» Exercise requirements
Once you reach the line containing "17.12.2023: none -> 2" in the entries below, write out that line and each one after it down to the line containing "2015Q2: -7600000 -> none", exactly and with nothing added.

(Data excerpts)
========================
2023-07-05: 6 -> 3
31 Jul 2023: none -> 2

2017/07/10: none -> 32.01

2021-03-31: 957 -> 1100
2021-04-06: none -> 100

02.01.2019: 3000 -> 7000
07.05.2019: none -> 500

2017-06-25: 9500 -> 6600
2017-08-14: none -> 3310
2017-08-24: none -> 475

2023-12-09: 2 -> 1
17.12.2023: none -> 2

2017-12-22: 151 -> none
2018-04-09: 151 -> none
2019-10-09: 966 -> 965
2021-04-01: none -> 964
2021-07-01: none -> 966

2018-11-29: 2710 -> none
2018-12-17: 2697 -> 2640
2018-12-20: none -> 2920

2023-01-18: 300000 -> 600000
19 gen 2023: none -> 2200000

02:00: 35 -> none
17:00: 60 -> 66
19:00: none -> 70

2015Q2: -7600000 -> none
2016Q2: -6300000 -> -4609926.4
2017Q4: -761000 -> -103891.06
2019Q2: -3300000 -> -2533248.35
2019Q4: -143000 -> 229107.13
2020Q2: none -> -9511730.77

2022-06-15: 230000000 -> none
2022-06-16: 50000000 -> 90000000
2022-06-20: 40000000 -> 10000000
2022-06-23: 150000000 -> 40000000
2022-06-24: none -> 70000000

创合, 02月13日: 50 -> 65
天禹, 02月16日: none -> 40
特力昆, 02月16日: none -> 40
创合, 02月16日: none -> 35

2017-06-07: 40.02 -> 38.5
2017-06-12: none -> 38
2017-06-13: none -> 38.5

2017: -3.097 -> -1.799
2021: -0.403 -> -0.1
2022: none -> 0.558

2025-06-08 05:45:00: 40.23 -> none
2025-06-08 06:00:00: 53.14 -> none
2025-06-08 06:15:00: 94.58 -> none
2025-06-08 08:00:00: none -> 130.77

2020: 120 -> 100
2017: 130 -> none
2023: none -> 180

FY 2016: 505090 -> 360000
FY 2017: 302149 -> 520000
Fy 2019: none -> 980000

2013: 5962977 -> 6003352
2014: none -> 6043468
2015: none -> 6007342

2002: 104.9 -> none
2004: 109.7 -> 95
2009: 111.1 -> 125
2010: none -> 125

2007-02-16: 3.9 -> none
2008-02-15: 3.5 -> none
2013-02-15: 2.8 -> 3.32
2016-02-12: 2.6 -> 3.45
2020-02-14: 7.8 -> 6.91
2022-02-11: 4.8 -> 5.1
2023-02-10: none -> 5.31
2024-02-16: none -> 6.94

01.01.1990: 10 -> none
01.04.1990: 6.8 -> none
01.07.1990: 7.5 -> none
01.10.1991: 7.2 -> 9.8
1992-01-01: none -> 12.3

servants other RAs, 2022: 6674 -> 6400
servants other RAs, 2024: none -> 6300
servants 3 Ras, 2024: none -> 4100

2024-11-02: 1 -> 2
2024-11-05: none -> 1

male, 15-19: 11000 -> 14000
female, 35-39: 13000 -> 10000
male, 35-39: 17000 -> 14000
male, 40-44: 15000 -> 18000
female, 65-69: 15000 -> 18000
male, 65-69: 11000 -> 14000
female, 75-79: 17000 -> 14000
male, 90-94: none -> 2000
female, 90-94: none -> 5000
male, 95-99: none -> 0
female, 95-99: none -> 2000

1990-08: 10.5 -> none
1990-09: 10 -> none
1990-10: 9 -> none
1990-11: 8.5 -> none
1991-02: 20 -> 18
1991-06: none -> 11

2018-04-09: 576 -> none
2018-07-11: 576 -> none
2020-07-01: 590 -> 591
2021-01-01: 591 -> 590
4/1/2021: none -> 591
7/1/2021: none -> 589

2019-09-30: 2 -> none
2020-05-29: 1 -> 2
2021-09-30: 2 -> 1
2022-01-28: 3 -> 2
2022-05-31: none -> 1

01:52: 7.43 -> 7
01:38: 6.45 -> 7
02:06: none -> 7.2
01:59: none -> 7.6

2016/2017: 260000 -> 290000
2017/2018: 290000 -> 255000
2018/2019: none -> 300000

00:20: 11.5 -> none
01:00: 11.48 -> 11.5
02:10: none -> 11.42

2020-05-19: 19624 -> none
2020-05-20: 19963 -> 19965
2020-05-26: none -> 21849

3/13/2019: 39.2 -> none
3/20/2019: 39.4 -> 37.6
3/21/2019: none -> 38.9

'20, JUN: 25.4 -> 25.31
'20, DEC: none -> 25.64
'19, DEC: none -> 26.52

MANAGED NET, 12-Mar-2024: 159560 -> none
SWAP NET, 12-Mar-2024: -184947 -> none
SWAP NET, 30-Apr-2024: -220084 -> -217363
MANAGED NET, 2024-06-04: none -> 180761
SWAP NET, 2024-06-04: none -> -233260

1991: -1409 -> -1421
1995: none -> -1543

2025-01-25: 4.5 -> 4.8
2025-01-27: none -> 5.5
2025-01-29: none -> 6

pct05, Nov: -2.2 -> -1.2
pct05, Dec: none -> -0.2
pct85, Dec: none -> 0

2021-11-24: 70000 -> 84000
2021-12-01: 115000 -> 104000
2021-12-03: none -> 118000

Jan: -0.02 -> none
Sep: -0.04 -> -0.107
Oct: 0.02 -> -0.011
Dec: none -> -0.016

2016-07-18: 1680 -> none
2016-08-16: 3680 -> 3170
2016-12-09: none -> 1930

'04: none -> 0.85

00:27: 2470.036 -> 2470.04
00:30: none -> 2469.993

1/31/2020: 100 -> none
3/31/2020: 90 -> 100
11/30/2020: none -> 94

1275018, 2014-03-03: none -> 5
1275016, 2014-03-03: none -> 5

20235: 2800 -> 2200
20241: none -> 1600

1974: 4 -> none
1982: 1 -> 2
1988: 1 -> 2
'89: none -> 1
========================
» Written solution
17.12.2023: none -> 2

2017-12-22: 151 -> none
2018-04-09: 151 -> none
2019-10-09: 966 -> 965
2021-04-01: none -> 964
2021-07-01: none -> 966

2018-11-29: 2710 -> none
2018-12-17: 2697 -> 2640
2018-12-20: none -> 2920

2023-01-18: 300000 -> 600000
19 gen 2023: none -> 2200000

02:00: 35 -> none
17:00: 60 -> 66
19:00: none -> 70

2015Q2: -7600000 -> none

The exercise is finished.